◆ **WHAT THE EXERCISE ASKS**
Nothing outside the stretch is wanted. Repeat exactly the lines of the listing below from the one that contains "- Affichage dynamique" through the one that contains "vidéo de présentation", both ends included.
══ RECORDS PROVIDED
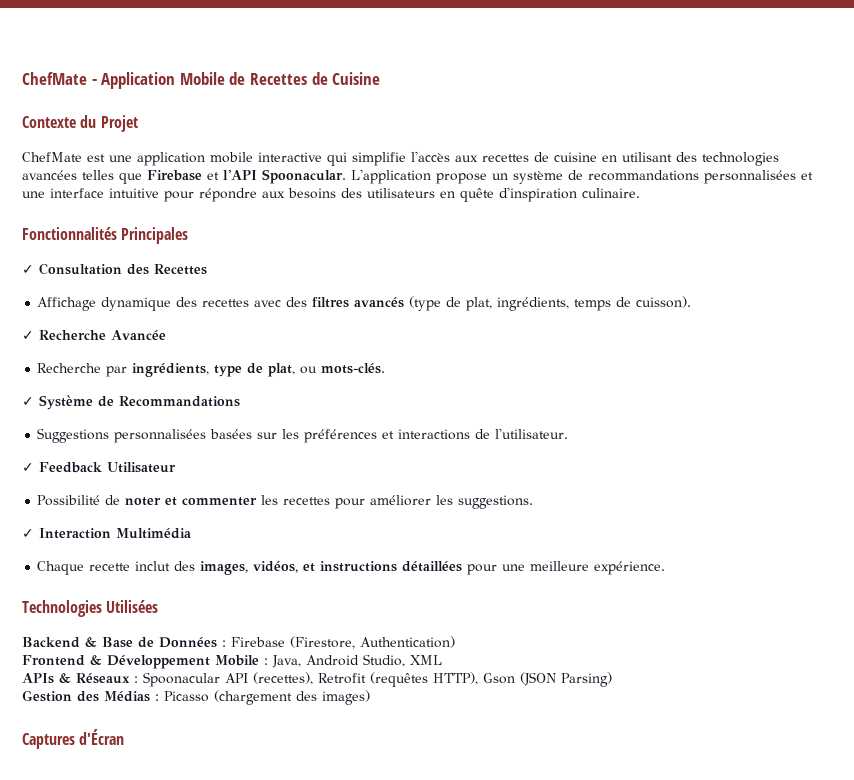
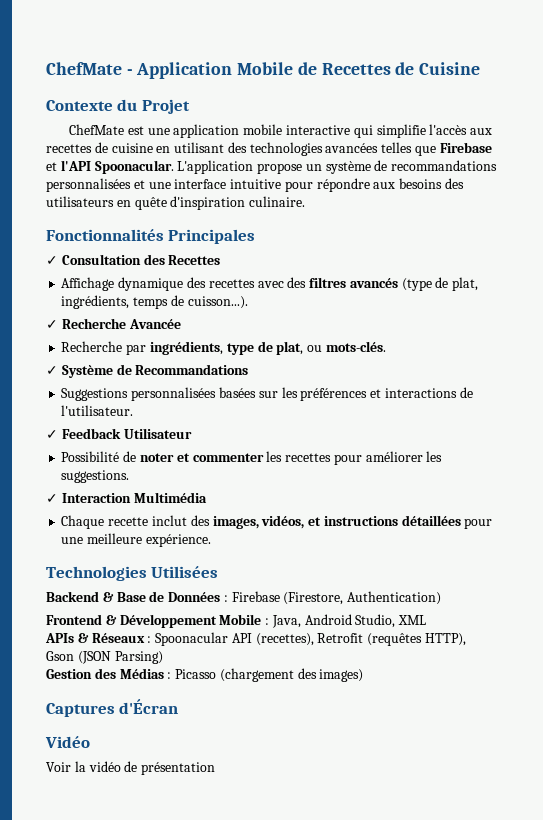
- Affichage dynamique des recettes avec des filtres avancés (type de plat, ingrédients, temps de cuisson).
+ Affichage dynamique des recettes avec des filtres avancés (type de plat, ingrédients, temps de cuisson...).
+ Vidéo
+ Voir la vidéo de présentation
════
══ RECORDS PROVIDED
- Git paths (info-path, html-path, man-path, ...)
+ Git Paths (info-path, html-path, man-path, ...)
════
◆ **THE ANSWER**
- Affichage dynamique des recettes avec des filtres avancés (type de plat, ingrédients, temps de cuisson).
+ Affichage dynamique des recettes avec des filtres avancés (type de plat, ingrédients, temps de cuisson...).
+ Vidéo
+ Voir la vidéo de présentation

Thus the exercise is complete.